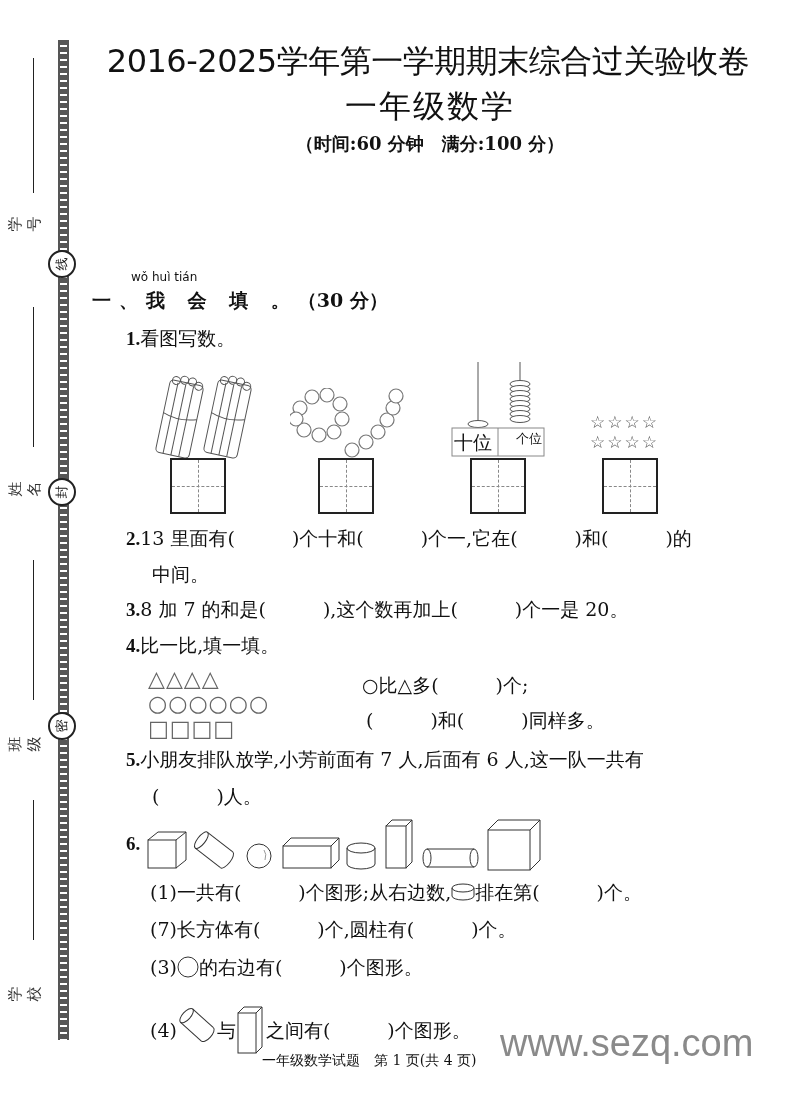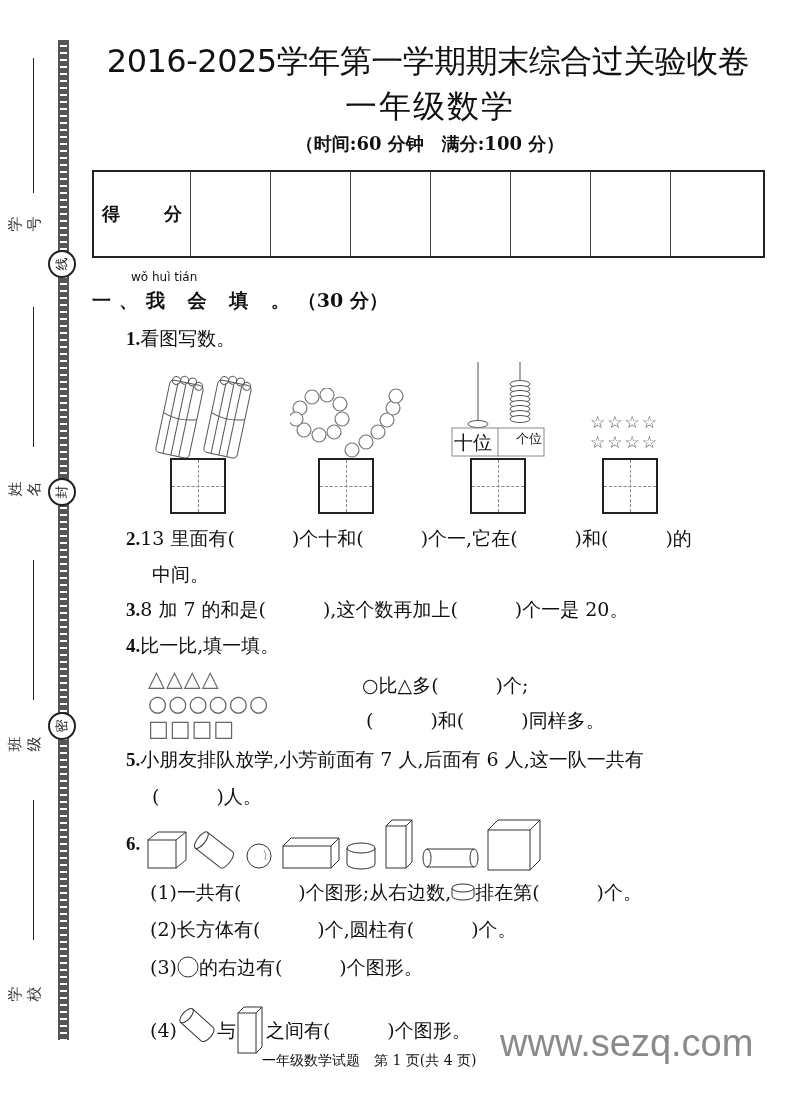--- a/index.html
+++ b/index.html
@@ -81,16 +81,6 @@
 
 <table class="score">
   <tbody>
-  <tr>
-    <td class="head">得　分</td>
-    <td></td>
-    <td></td>
-    <td></td>
-    <td></td>
-    <td></td>
-    <td></td>
-    <td></td>
-  </tr>
 </tbody>
   </table>
 

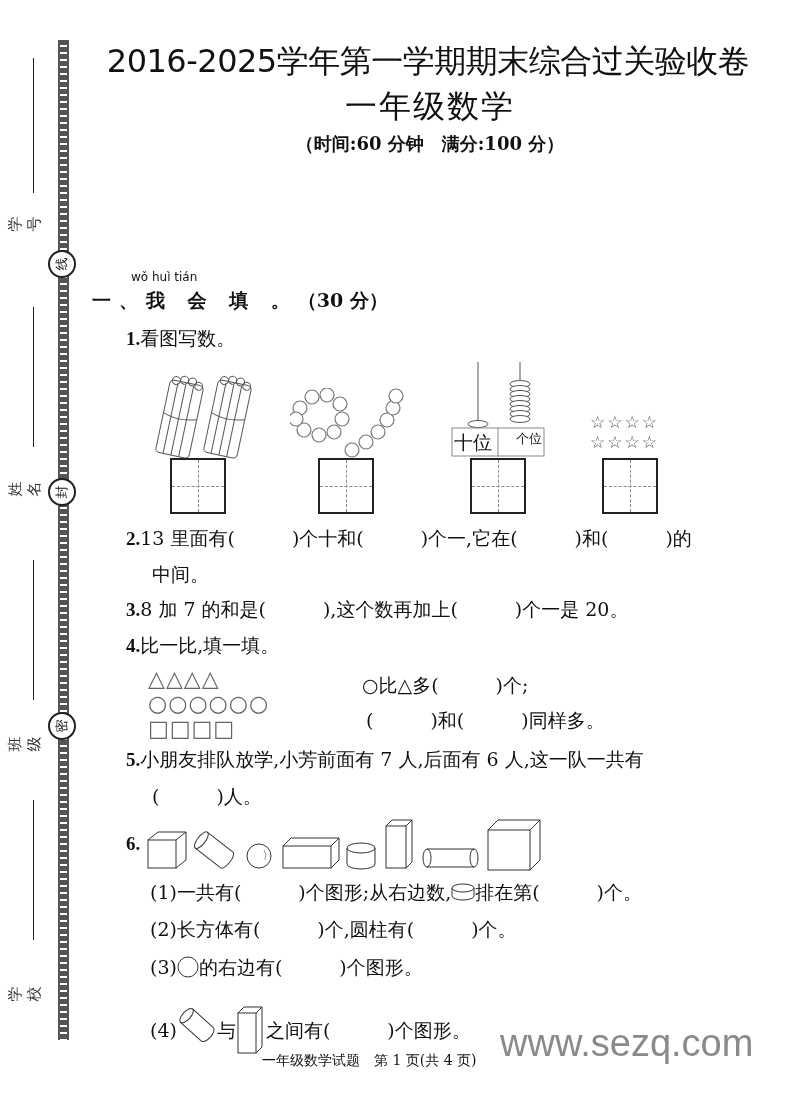--- a/index.html
+++ b/index.html
@@ -257,7 +257,7 @@
       </g>
     </svg><span>排在第(　　　)个。</span>
 </div>
-<div class="q" style="left:150px;top:917px">(2)长方体有(　　　)个,圆柱有(　　　)个。</div>
+<div class="q" style="left:150px;top:917px">(7)长方体有(　　　)个,圆柱有(　　　)个。</div>
 <div class="q" style="left:150px;top:955px">
   <span>(3)</span><svg width="22" height="22" style="vertical-align:-4px">
       <circle cx="11" cy="11" r="10" fill="none" stroke="#333"></circle>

================

#### What you are asked to do
Once the pictures are removed, repeat all of the data above exactly.

#### Task response
--- a/index.html
+++ b/index.html
@@ -81,16 +81,6 @@
 
 <table class="score">
   <tbody>
-  <tr>
-    <td class="head">得　分</td>
-    <td></td>
-    <td></td>
-    <td></td>
-    <td></td>
-    <td></td>
-    <td></td>
-    <td></td>
-  </tr>
 </tbody>
   </table>
 

--- a/index.html
+++ b/index.html
@@ -257,7 +257,7 @@
       </g>
     </svg><span>排在第(　　　)个。</span>
 </div>
-<div class="q" style="left:150px;top:917px">(2)长方体有(　　　)个,圆柱有(　　　)个。</div>
+<div class="q" style="left:150px;top:917px">(7)长方体有(　　　)个,圆柱有(　　　)个。</div>
 <div class="q" style="left:150px;top:955px">
   <span>(3)</span><svg width="22" height="22" style="vertical-align:-4px">
       <circle cx="11" cy="11" r="10" fill="none" stroke="#333"></circle>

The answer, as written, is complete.